* **RECORDS FOR THIS TASK**:
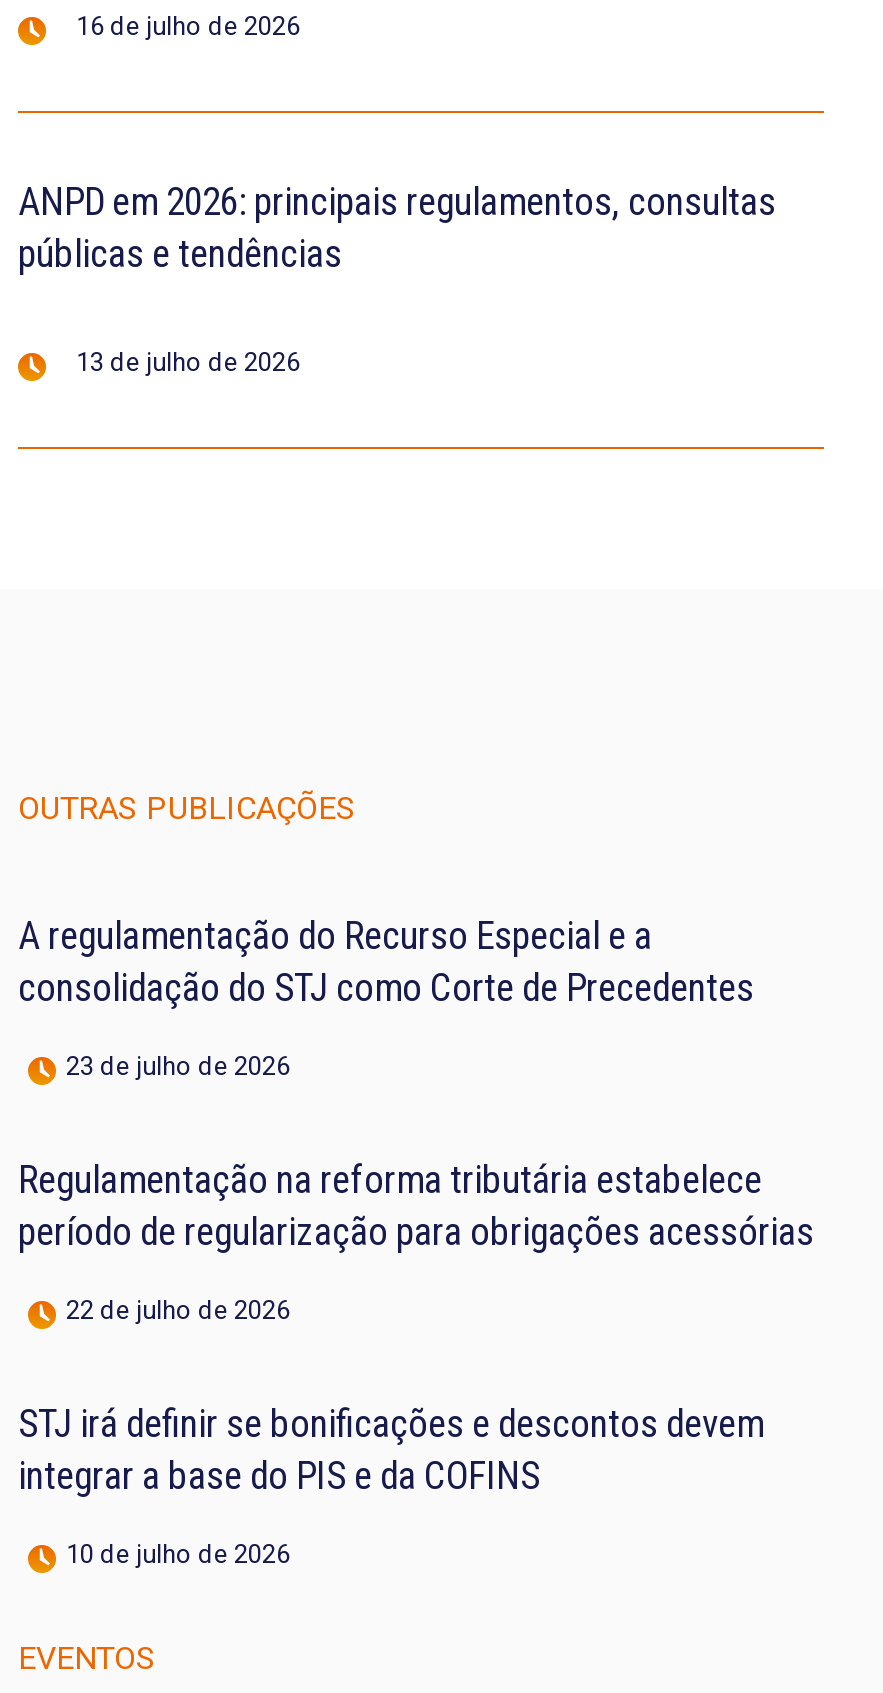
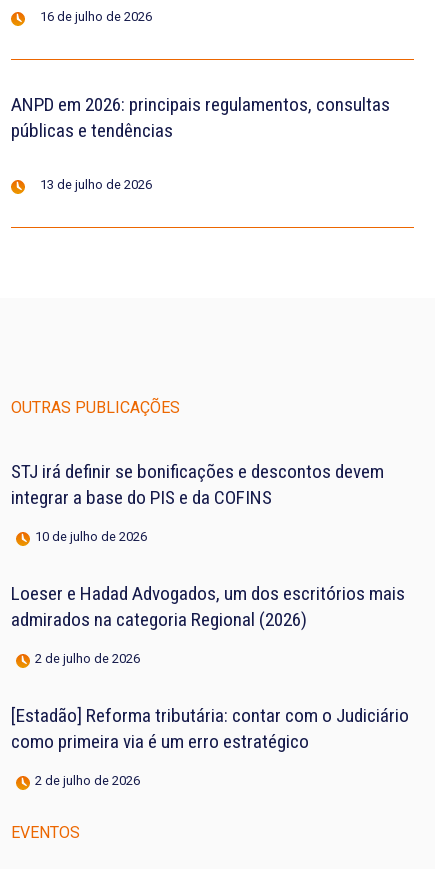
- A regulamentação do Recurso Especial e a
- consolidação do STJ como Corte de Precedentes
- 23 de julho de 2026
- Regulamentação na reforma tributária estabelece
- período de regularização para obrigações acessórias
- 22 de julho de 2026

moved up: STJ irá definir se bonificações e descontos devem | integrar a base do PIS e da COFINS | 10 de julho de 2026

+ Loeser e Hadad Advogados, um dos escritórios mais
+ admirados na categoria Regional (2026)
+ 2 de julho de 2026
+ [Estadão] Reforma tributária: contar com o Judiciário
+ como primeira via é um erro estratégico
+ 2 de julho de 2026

* **WHAT THE TASK ASKS**: Take the line that contains "dos escritórios mais" and every line after it to the end of the entries above, and reproduce them exactly.

* **REPLY**:
+ Loeser e Hadad Advogados, um dos escritórios mais
+ admirados na categoria Regional (2026)
+ 2 de julho de 2026
+ [Estadão] Reforma tributária: contar com o Judiciário
+ como primeira via é um erro estratégico
+ 2 de julho de 2026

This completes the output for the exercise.